Advanced Configuration
Parquet library provides multiple configuration options to customize the behavior of the writer and reader. CarpetWriter
and CarpetReader
hide most of these options, but you can still access them if needed.
On the other hand, Carpet
requires some optional configuration to setup how to handle specific types, such as BigDecimal
and LocalDateTime
.
This section will cover the advanced configurations available in Carpet.
Writer Configuration
Parquet Configuration
Default CarpetWriter
constructors cover default ParquetWriter
configuration. You can customize Parquet configuration using CarpetWriter.Builder
, that exposes all configuration methods if you need to tune it (compression, sizes, hadoop usage, etc).
List<MyRecord> data = calculateDataToPersist();
try (CarpetWriter<MyRecord> writer = new CarpetWriter.Builder<>(outputFile, MyRecord.class)
.withWriteMode(Mode.OVERWRITE)
.withCompressionCodec(CompressionCodecName.GZIP)
.withPageRowCountLimit(100_000)
.withBloomFilterEnabled("name", true)
.build()) {
writer.write(data);
Any ParquetWriter
configuration can be set using the CarpetWriter.Builder
.
Carpet Configuration
Carpet provides some global configuration options to customize the default behavior of the writer managing some types.
BigDecimal precision and scale
DECIMAL type requires specifying both precision and scale when persisting values. This configuration is set globally when writing a file:
record MyRecord(String id, String name, BigDecimal price) { }
try (var writer = new CarpetWriter.Builder<>(outputFile, MyRecord.class)

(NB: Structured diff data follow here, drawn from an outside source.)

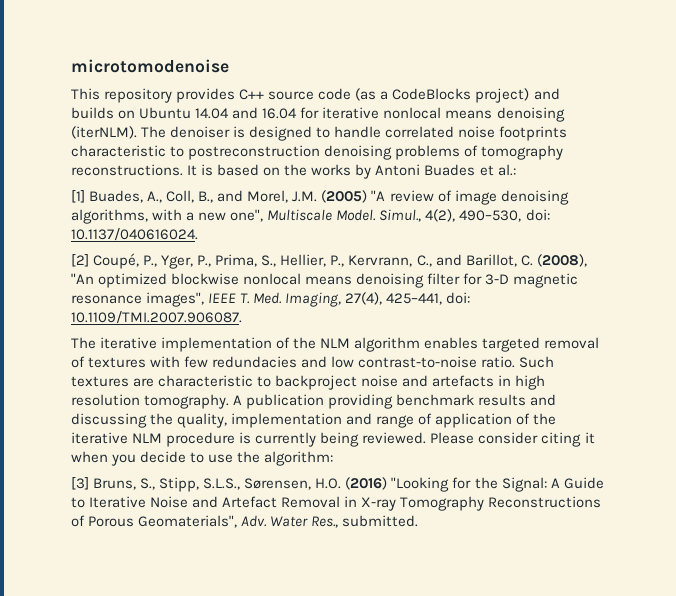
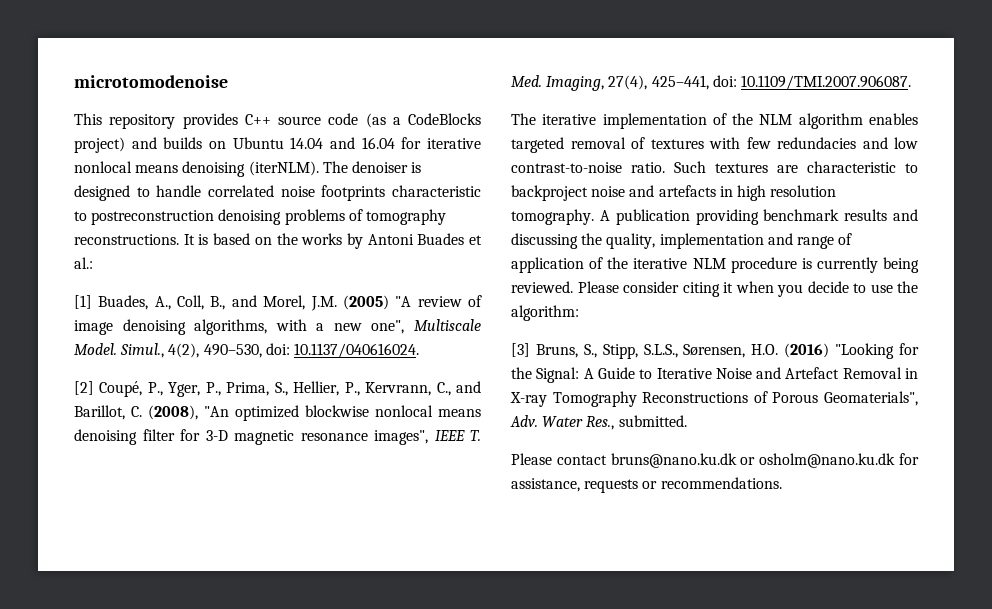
(419, 521) none -> [511,453,919,468] [511,477,782,493] // Please contact bruns@nano.ku.dk or osholm@nano.ku.dk for assistance, requests or recommendations.

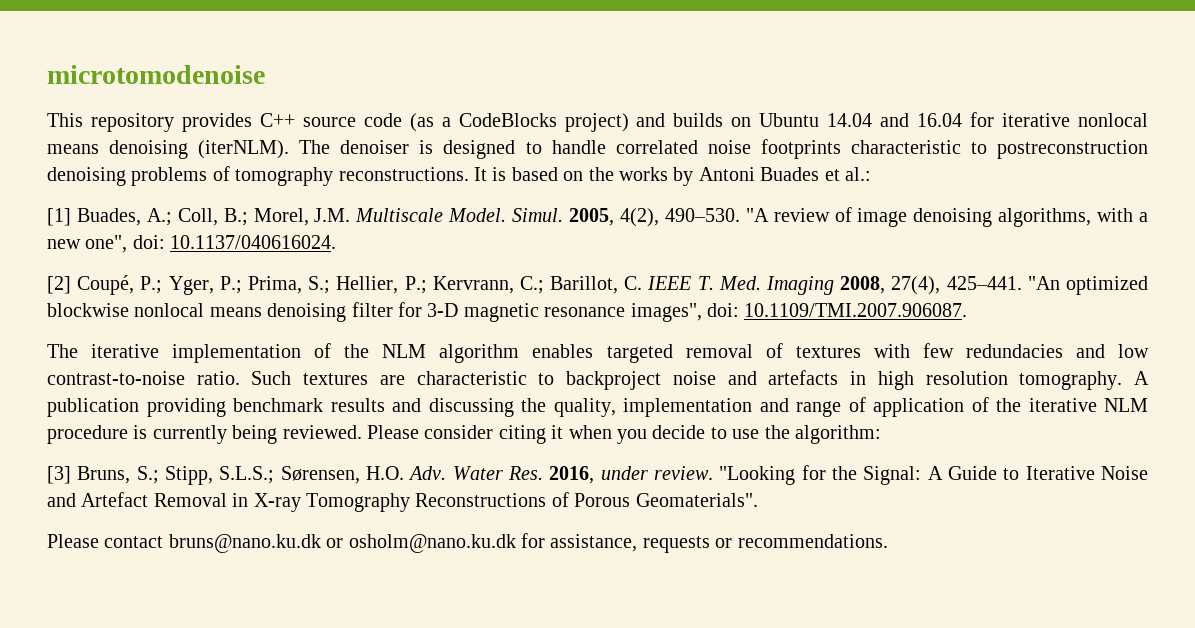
[154,295,389,311] A., Coll, B., and Morel, J.M. (2005) -> [146,208,740,227] A.; Coll, B.; Morel, J.M. Multiscale Model. Simul. 2005, 4(2), 490–530.
[413,319,481,331] [74,343,262,358] Multiscale Model. Simul., 4(2), 490–530, -> (128, 244) none
[147,381,481,397] [74,405,198,420] P., Yger, P., Prima, S., Hellier, P., Kervrann, C., and Barillot, C. (2008), -> [140,276,1022,295] P.; Yger, P.; Prima, S.; Hellier, P.; Kervrann, C.; Barillot, C. IEEE T. Med. Imaging 2008, 27(4), 425–441.
[434,430,481,441] [511,75,709,91] IEEE T. Med. Imaging, 27(4), 425–441, -> (702, 312) none
[583,343,830,359] S., Stipp, S.L.S., Sørensen, H.O. (2016) -> [136,466,713,485] S.; Stipp, S.L.S.; Sørensen, H.O. Adv. Water Res. 2016, under review.
[824,391,918,406] [510,415,687,430] Geomaterials", Adv. Water Res., submitted. -> [635,493,758,507] Geomaterials".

.withDefaultDecimal(precision, scale)
.build()) {
There is no default value. If BigDecimal
type is encountered, but precision and scale are not configured, Carpet throws an exception.
If a BigDecimal
value has a higher scale than the configured scale, Carpet does not rescale it by default and instead it throws an exception. To prevent this and automatically rescale values to the configured scale, you must specify the RoundingMode
using the withBigDecimalScaleAdjustment
method:
try (var writer = new CarpetWriter.Builder<>(outputFile, MyRecord.class)

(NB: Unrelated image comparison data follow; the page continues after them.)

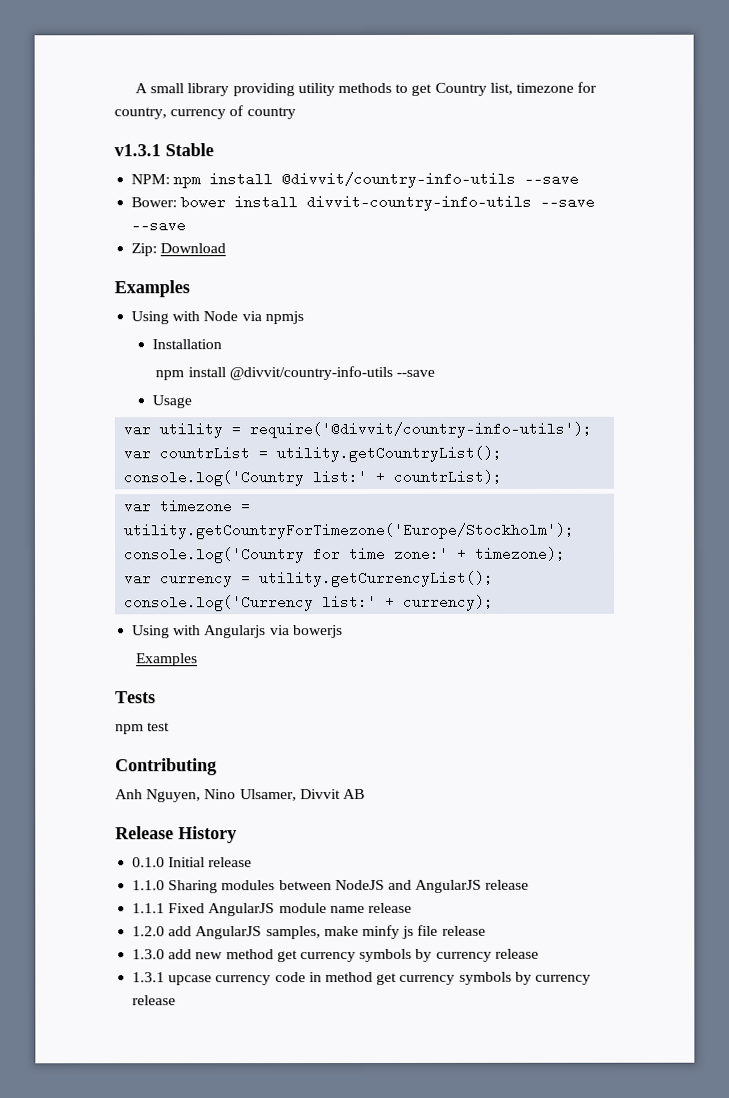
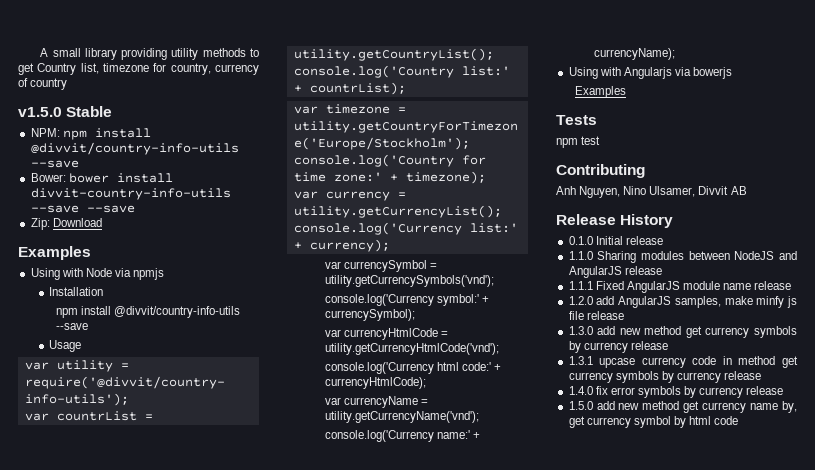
[114,144,161,157] v1.3.1 -> [18,107,62,117] v1.5.0
(495, 602) none -> [324,260,437,272] [324,275,494,287] [324,294,489,306] [324,309,415,321] [324,328,448,340] [324,343,499,355] [324,362,501,374] [324,377,426,389] [324,396,428,408] [324,411,479,423] [324,430,480,442] [593,48,675,60] // var currencySymbol = utility.getCurrencySymbols('vnd'); // console.log('Currency symbol:' + currencySymbol); // var currencyHtmlCode = utility.getCurrencyHtmlCode('vnd'); // console.log('Currency html code:' + currencyHtmlCode); // var currencyName = utility.getCurrencyName('vnd'); // console.log('Currency name:' + currencyName);
(177, 1000) none -> [568,386,784,398] [568,401,797,413] [568,416,739,428] // 1.4.0 fix error symbols by currency release // 1.5.0 add new method get currency name by, get currency symbol by html code

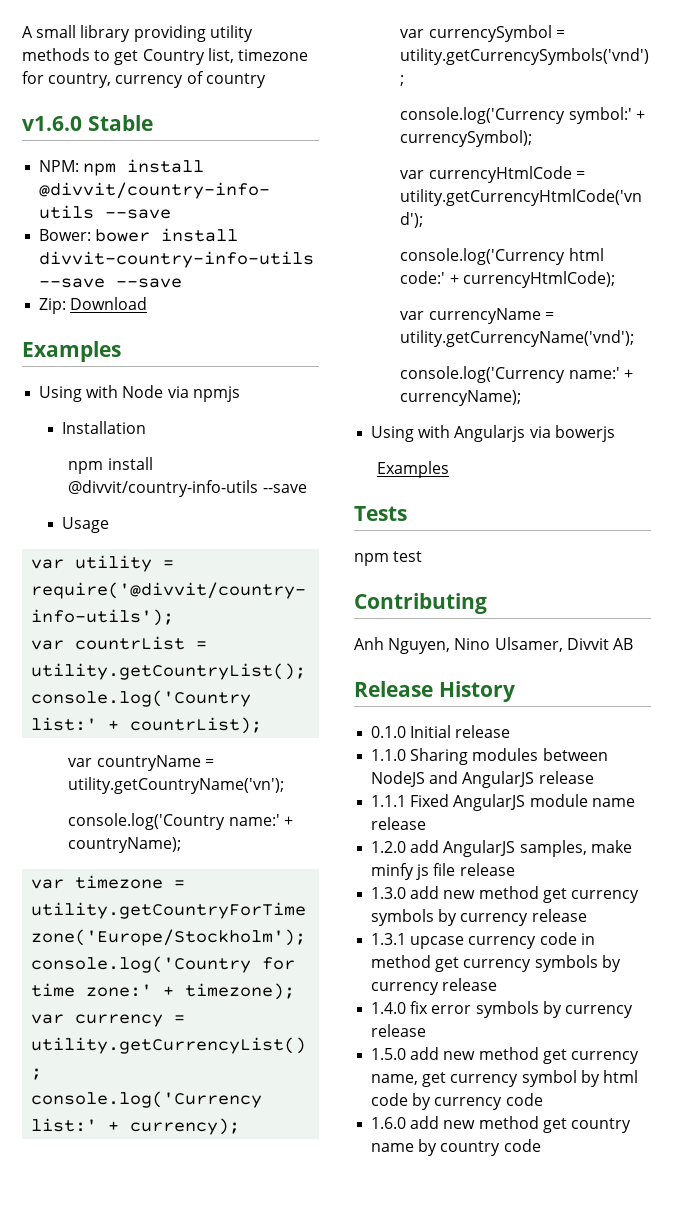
[18,107,62,117] v1.5.0 -> [22,116,82,131] v1.6.0
(406, 88) none -> [68,755,214,771] [68,777,285,794] [68,813,293,830] [68,837,182,853] // var countryName = utility.getCountryName('vn'); // console.log('Country name:' + countryName);
[750,401,797,413] name by, -> [371,1074,419,1085] name,
(739, 420) none -> [412,1093,543,1110] [371,1116,631,1133] [371,1139,541,1156] by currency code // 1.6.0 add new method get country name by country code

.withDefaultDecimal(20, 3)
.withBigDecimalScaleAdjustment(RoundingMode.HALF_UP)
.build()) {
writer.write(new MyRecord("1", "item1", new BigDecimal("123.45678")));
This configuration is only applied when writing the file. When reading, the BigDecimal
values are read as they are stored in the file, without any adjustment.
Time-Unit Configuration
TIME and TIMESTAMP Parquet types support configuring the decimal second unit (MILLIS
, MICROS
or NANOS
).
In Carpet, Time-Unit configuration is global when writing a file, and by default it's configured as MILLIS
.
The global configuration can be overwritten in the CarpetWriter builder:
record MyRecord(long itemId, int count, LocalTime saleTime) { }
var writer = new CarpetWriter.Builder<>(outputStream, MyRecord.class)

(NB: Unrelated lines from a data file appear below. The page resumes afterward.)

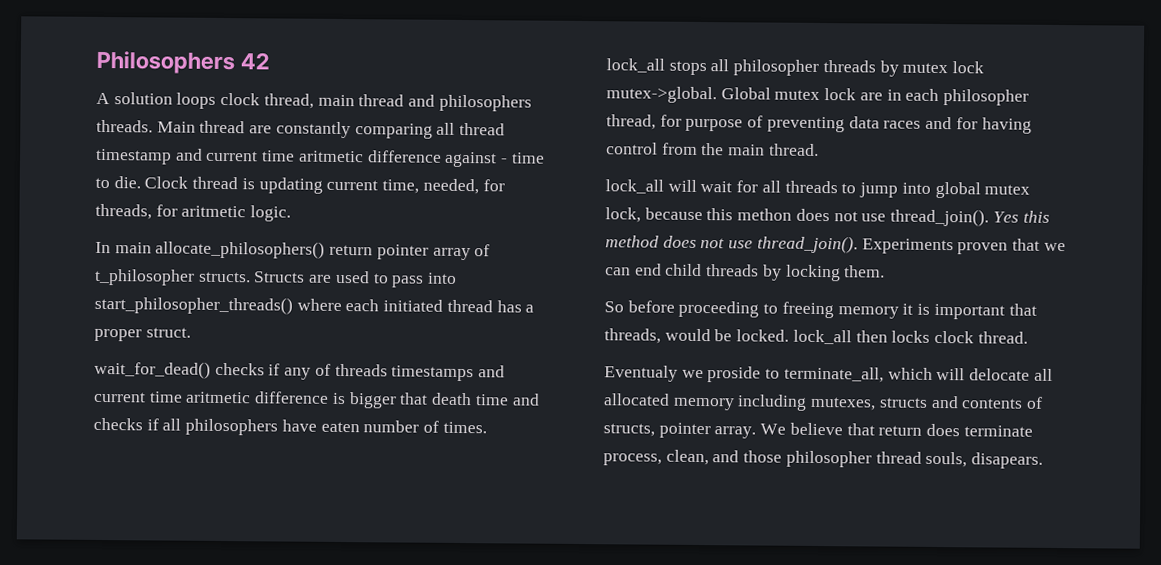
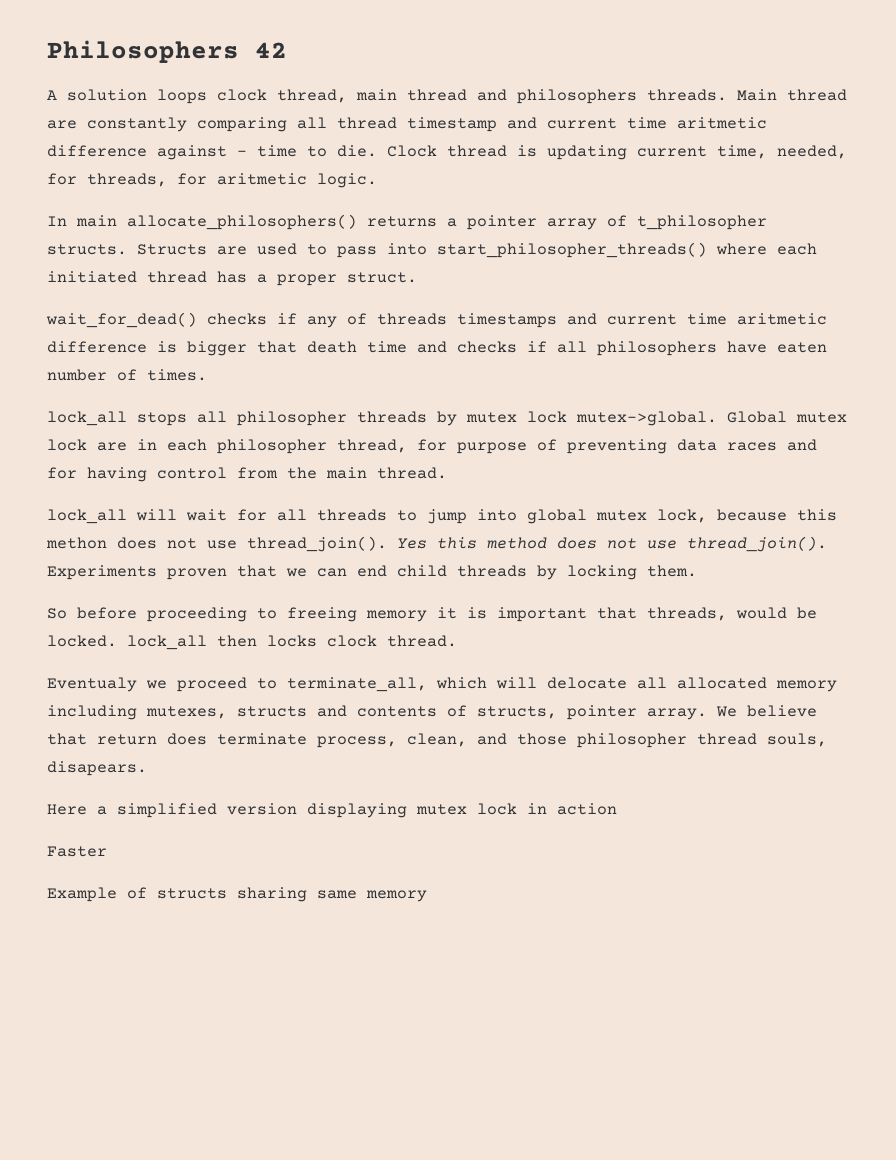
[329,244,374,256] return -> [367,216,457,227] returns a
[707,366,762,383] proside -> [177,677,247,692] proceed
(1044, 460) none -> [47,803,617,818] [47,846,107,857] [47,887,427,902] // Here a simplified version displaying mutex lock in action // Faster // Example of structs sharing same memory

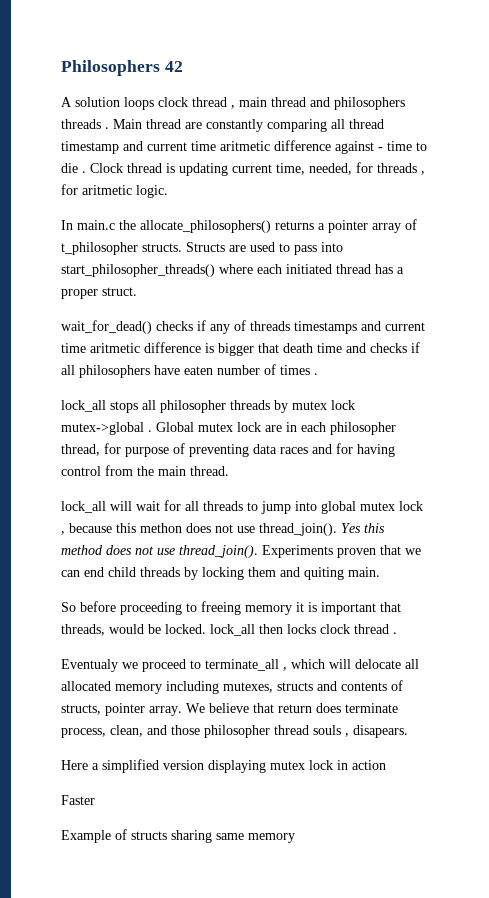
[277,89,347,103] thread, -> [192,97,235,109] thread ,
[647,89,727,101] threads. -> [61,119,109,129] threads .
[337,145,377,157] die. -> [61,163,86,173] die .
[87,173,167,187] threads, -> [377,163,425,175] threads ,
[76,215,117,227] main -> [77,220,136,230] main.c the
[147,369,207,381] times. -> [280,365,318,375] times .
[576,411,717,426] mutex->global. -> [61,422,152,435] mutex->global .
[657,509,707,523] lock, -> [399,501,423,511] [61,531,65,535] lock ,
[647,565,697,577] them. -> [248,567,380,580] them and quiting main.
[387,635,457,647] thread. -> [354,624,397,634] thread .
[287,677,427,692] terminate_all, -> [205,659,287,671] terminate_all ,
[767,733,827,747] souls, -> [313,725,349,737] souls ,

.withDefaultTimeUnit(TimeUnit.MICROS);
.build()) {
This configuration is only applied when writing the file. When reading, the LocalTime
, LocalDateTime
and Instant
values are read as they are stored in the file, without any adjustment.
Reader Configuration
Parquet Configuration
CarpetReader doesn't provide a builder. It has been simplified to just provide Carpet specific configuration. You can still access all ParquetReader
configuration options using the CarpetParquetReader.Builder
.
Carpet Configuration
CarpetReader provides some configuration options to customize the behavior of the reader matching the schema of the file with the schema of the class used to read it.
Configure how schema mismatches are handled:
var reader = new CarpetReader<>(file, MyRecord.class)
// Fail on null values for primitives
.withFailOnNullForPrimitives(true)
// Allow missing columns in the file
.withFailOnMissingColumn(false)
// Prevent narrowing conversions
.withFailNarrowingPrimitiveConversion(true)
// Flexible name matching
.withFieldMatchingStrategy(FieldMatchingStrategy.BEST_EFFORT);